* Activity *
Transcribe each entry below exactly. Pictures do not go in the copy.

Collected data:
:::

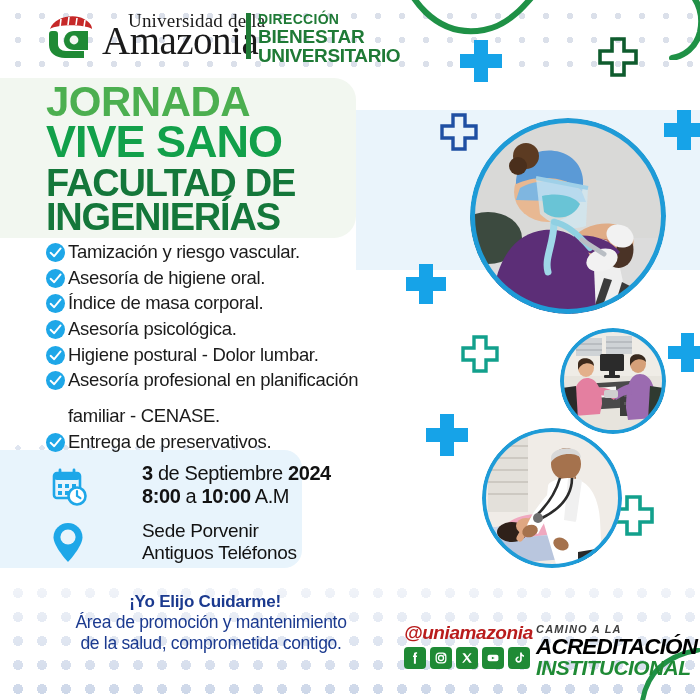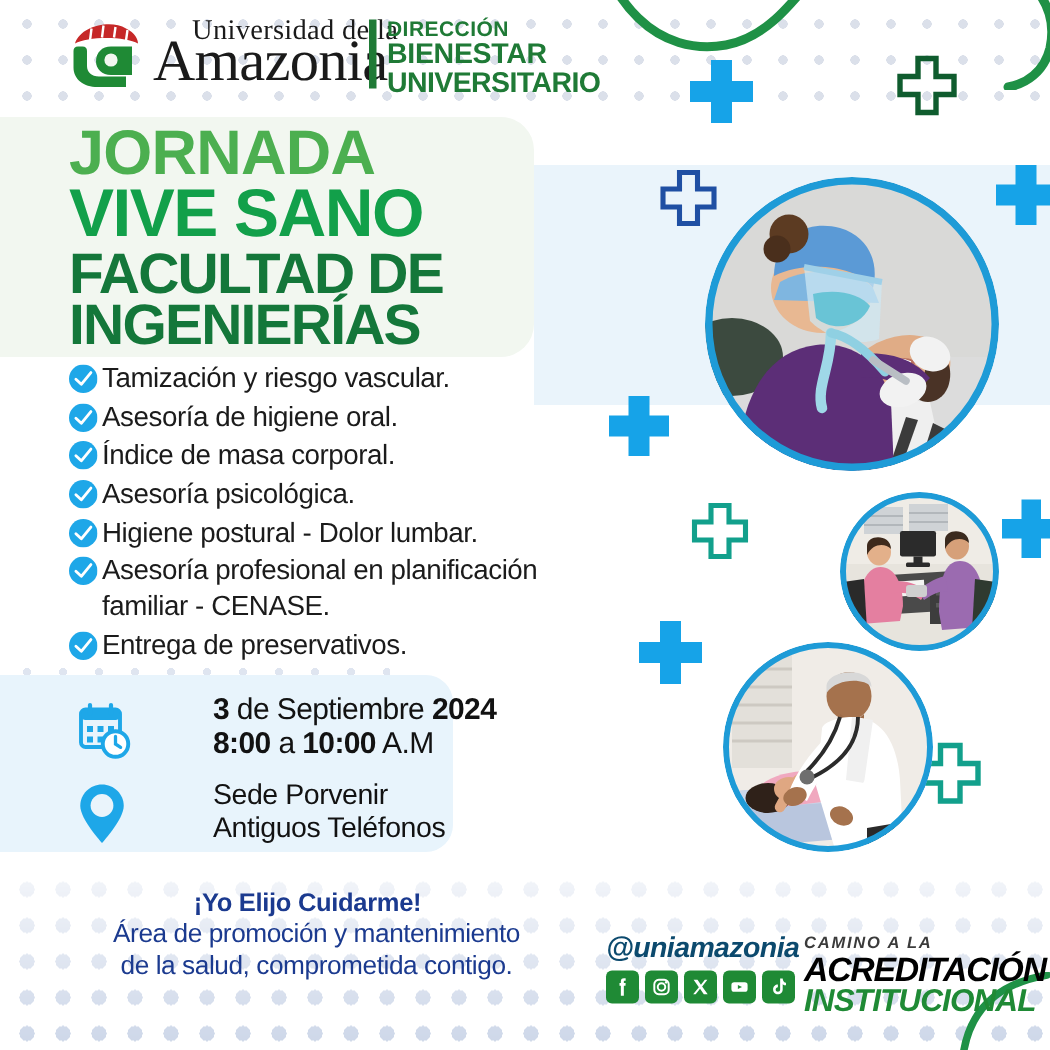--- a/index.html
+++ b/index.html
@@ -99,7 +99,7 @@
   .bullet .btxt{
     font-size:18.5px;color:#1b1b1b;line-height:1.28;letter-spacing:-.3px;
   }
-  .bullet .btxt .cont{display:block;padding-left:0px;}
+  .bullet .btxt .cont{display:block;padding-left:0px;margin-top:12px;}
 
   
   .info{position:absolute;left:52px;top:462px;width:300px;}

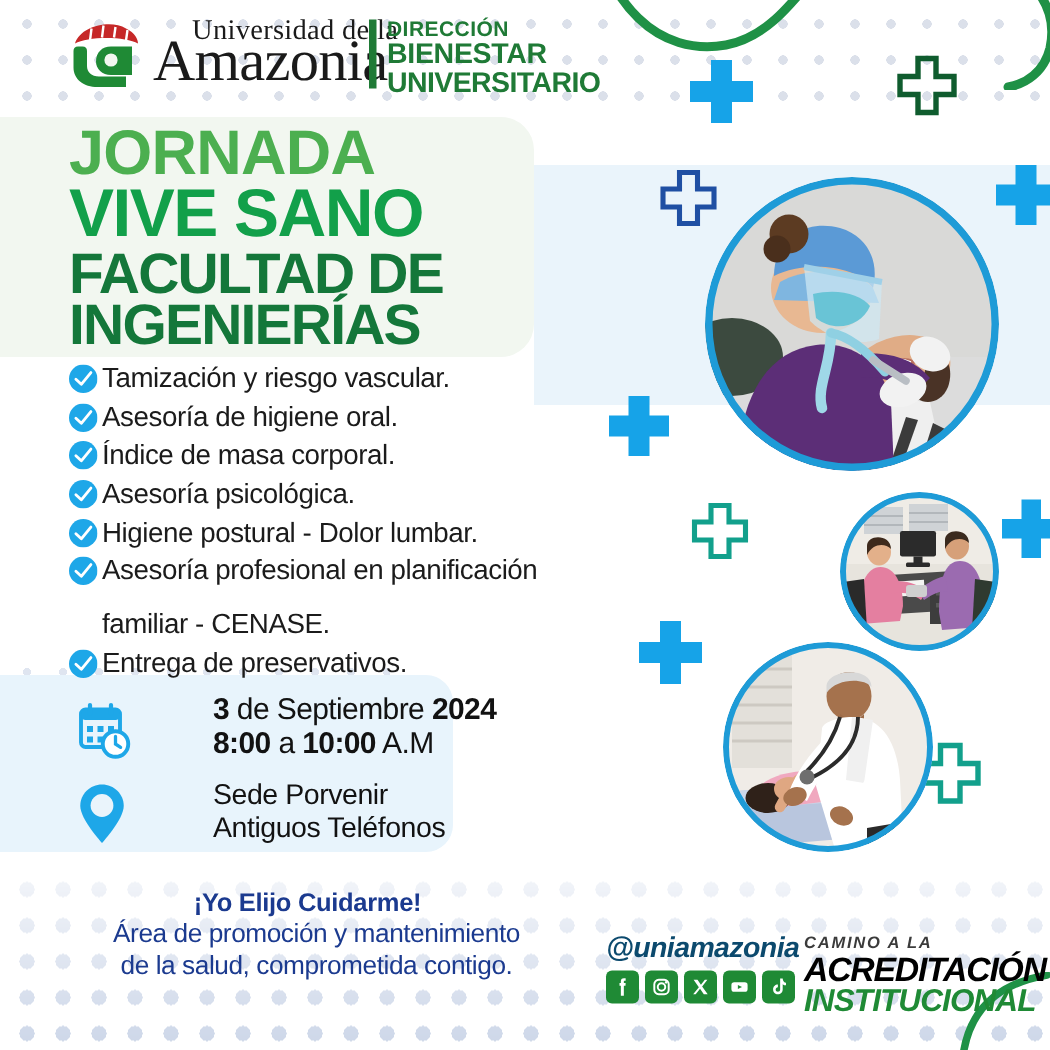--- a/index.html
+++ b/index.html
@@ -123,7 +123,7 @@
 
   
   .social{position:absolute;left:404px;top:622px;}
-  .handle{font-size:19px;font-weight:bold;font-style:italic;color:#0c4a6e;letter-spacing:-.4px;display:block;}
+  .handle{font-size:19px;font-weight:bold;font-style:italic;color:#b91c1c;letter-spacing:-.4px;display:block;}
   .social-icons{display:flex;gap:4px;margin-top:3px;}
   .sico{width:22px;height:22px;border-radius:4px;background:#1f8a35;display:flex;align-items:center;justify-content:center;}
   .sico svg{display:block;}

:::

* Output for this exercise *
--- a/index.html
+++ b/index.html
@@ -99,7 +99,7 @@
   .bullet .btxt{
     font-size:18.5px;color:#1b1b1b;line-height:1.28;letter-spacing:-.3px;
   }
-  .bullet .btxt .cont{display:block;padding-left:0px;}
+  .bullet .btxt .cont{display:block;padding-left:0px;margin-top:12px;}
 
   
   .info{position:absolute;left:52px;top:462px;width:300px;}

--- a/index.html
+++ b/index.html
@@ -123,7 +123,7 @@
 
   
   .social{position:absolute;left:404px;top:622px;}
-  .handle{font-size:19px;font-weight:bold;font-style:italic;color:#0c4a6e;letter-spacing:-.4px;display:block;}
+  .handle{font-size:19px;font-weight:bold;font-style:italic;color:#b91c1c;letter-spacing:-.4px;display:block;}
   .social-icons{display:flex;gap:4px;margin-top:3px;}
   .sico{width:22px;height:22px;border-radius:4px;background:#1f8a35;display:flex;align-items:center;justify-content:center;}
   .sico svg{display:block;}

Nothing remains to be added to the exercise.